JIIIg is M in the elemental piece O constituting the present invention O-Example
FIG. 2 is a schematic cross-sectional view of an OS) transistor and a wiring section. , FIG. 2 is a schematic cross-sectional view of the main steps in laminating the element pieces according to the method of the present invention. The number lines in the figure indicate the following. In jlllml, l...Silicon single crystal substrate, 4n...Diffusion layer, Phantom...Silicon single crystal film, 3...Gate electrode, 41,4! ...
...Wiring metal, 51,52.53...Silicon dioxide film, 6...Insulating film, ?・・・・・・
Single crystal spinel layer, C...low temperature solder. In the M2 diagram, 11, 12... silicon single crystal substrate, 2... silicon single crystal film, 4...
... Wiring metal 5 ... Insulating layer, 6 ...
- Insulating layer, 7... Spinel layer 8... Wiring metal, &... Low temperature solder. In addition, in FIG. 2 (a) KsP, the broken line hN is the boundary between the first piece of wood and the second piece of wood, and in (c) the broken line B B/
is the boundary between the first and third fragments. Diagram I (b) Hem Z diagram -

Claims (1)

[Claims] 1. A first device having a layered structure consisting of two or more layers, in which at least one of the layers includes a plurality of semiconductor active elements.
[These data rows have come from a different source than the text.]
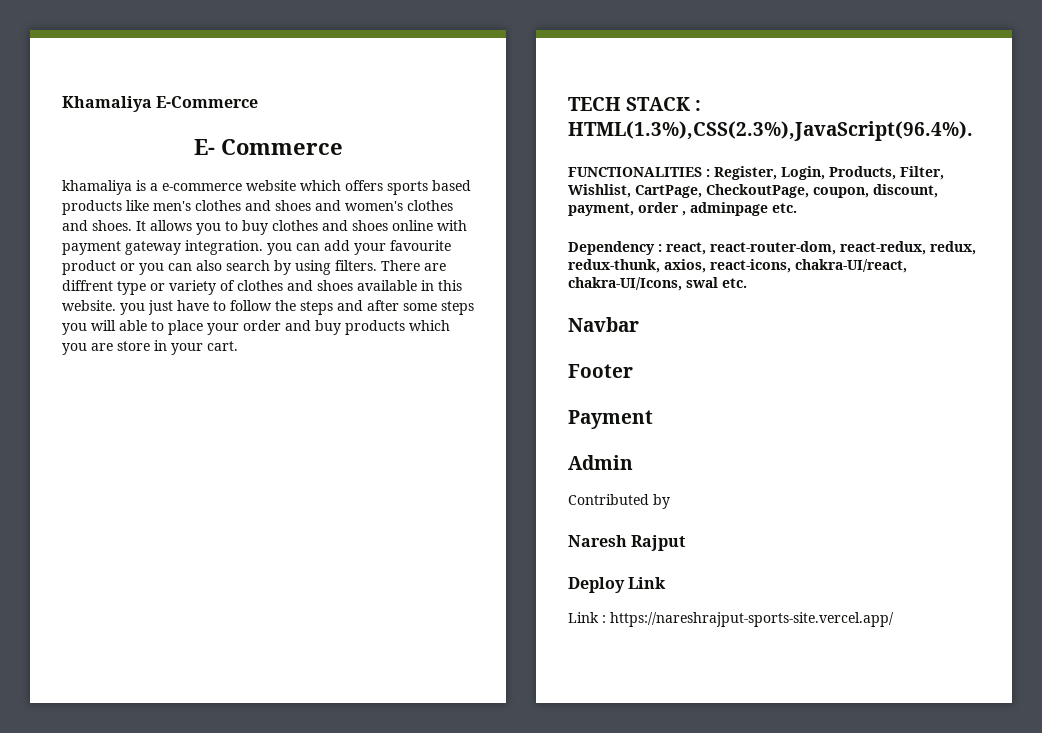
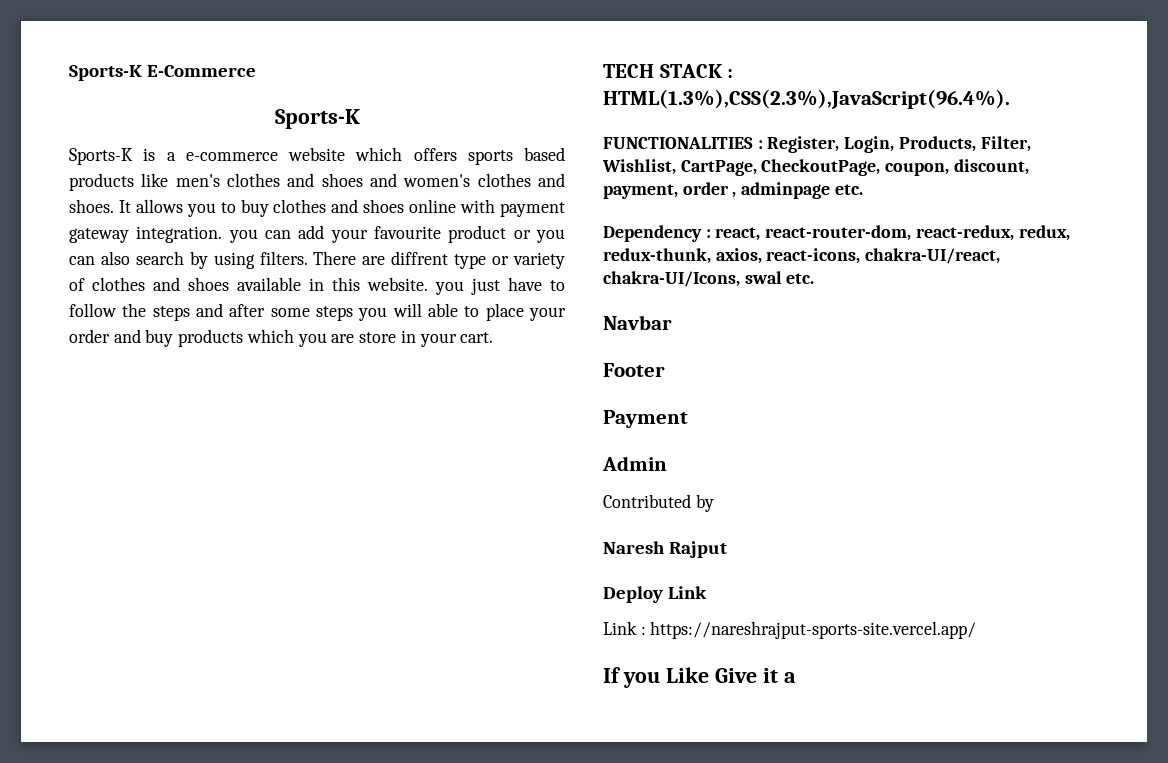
[62,96,152,112] Khamaliya -> [69,65,142,81] Sports-K
[193,139,343,155] [62,180,132,195] E- Commerce // khamaliya -> [274,109,360,129] [69,148,133,165] Sports-K // Sports-K
(894, 619) none -> [603,667,796,688] // If you Like Give it a

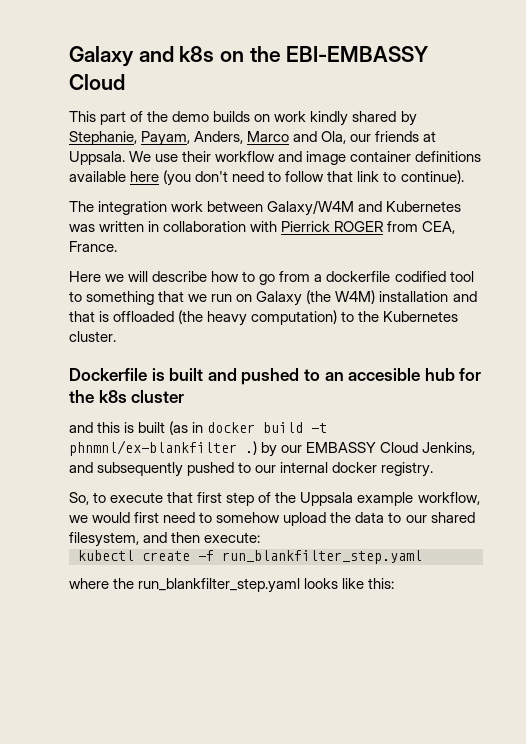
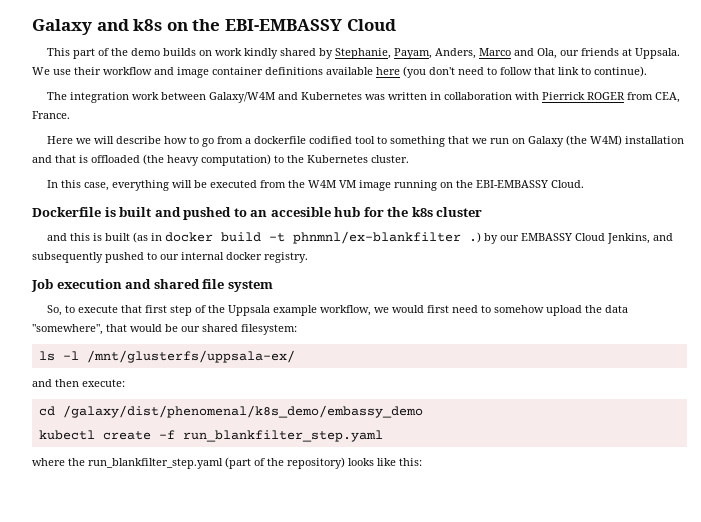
(116, 336) none -> [47,180,585,191] // In this case, everything will be executed from the W4M VM image running on the EBI-EMBASSY Cloud.
(434, 469) none -> [31,279,273,292] // Job execution and shared file system
[388,512,475,523] [69,532,139,547] to our shared filesystem, -> [32,324,297,335] [38,350,295,363] "somewhere", that would be our shared filesystem: // ls -l /mnt/glusterfs/uppsala-ex/ //
(261, 537) none -> [38,405,423,418] // cd /galaxy/dist/phenomenal/k8s_demo/embassy_demo
(301, 585) none -> [225,457,345,469] (part of the repository)

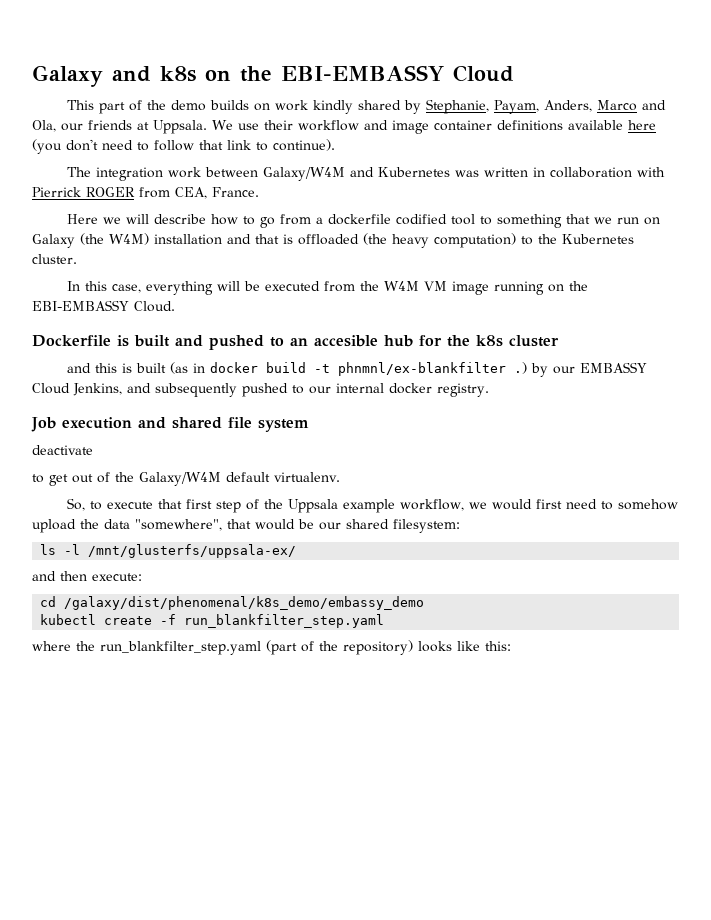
(273, 286) none -> [32,445,93,455] [32,472,340,486] // deactivate // to get out of the Galaxy/W4M default virtualenv.

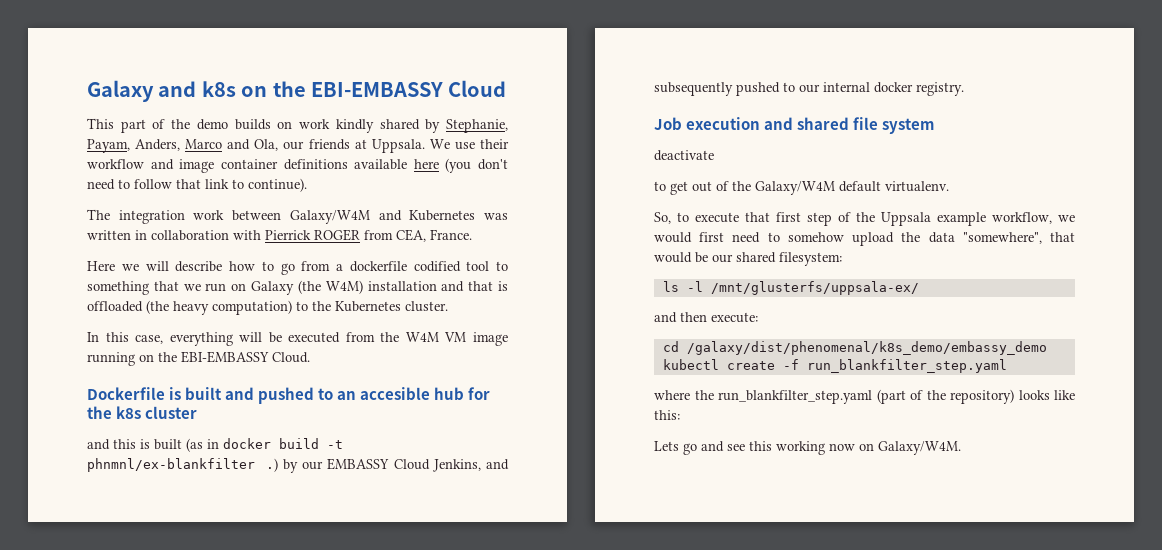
(511, 646) none -> [654,441,961,455] // Lets go and see this working now on Galaxy/W4M.

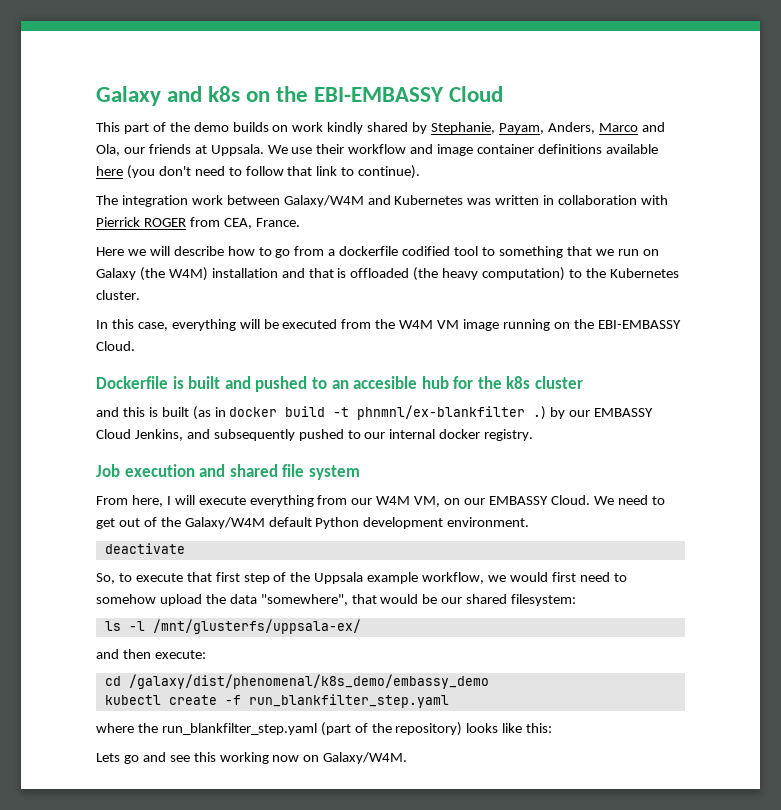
[654,150,714,161] deactivate // -> [96,495,648,507] From here, I will execute everything from our W4M VM, on our EMBASSY Cloud. We need
[885,181,949,192] virtualenv. -> [315,517,530,529] [104,543,185,554] Python development environment. // deactivate

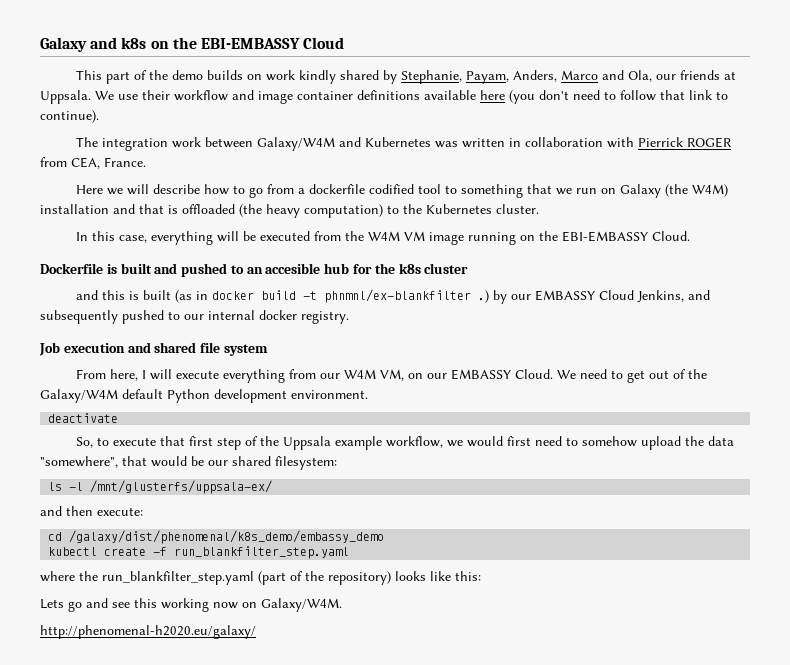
(408, 758) none -> [40,625,256,639] // http://phenomenal-h2020.eu/galaxy/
A piece of wood is placed on a second piece containing a plurality of semiconductor active elements so that the active elements included in the first piece and the active elements included in the second piece are close to each other. ,
At least two or more electrical connections are made between the first element piece and the second element piece within the overlapping plane, and then a semiconductor active element in the layer structure of the first element piece is formed. First, a third element having the same structure as the first element or the second element is removed so that the surface including the semiconductor active element is the jIl and the third element. 2 pieces made from the first piece and stacked on the side close to the surface containing the semiconductor active element, and at least two pieces are placed between the first piece and the Soki iris piece in the axillary overlapping plane. A method of manufacturing a semiconductor device characterized by performing the above electrical connection. In a method for manufacturing a semiconductor device, the structure of the third elemental piece is the same as the first piece of wood, the same operation performed on the first piece of wood is performed on the third elemental piece, and then the fourth elemental piece is Overlap the pieces,
The method for manufacturing a semiconductor device according to claim jI1, further comprising sequentially stacking a large number of pieces, such as fifth and sixth pieces.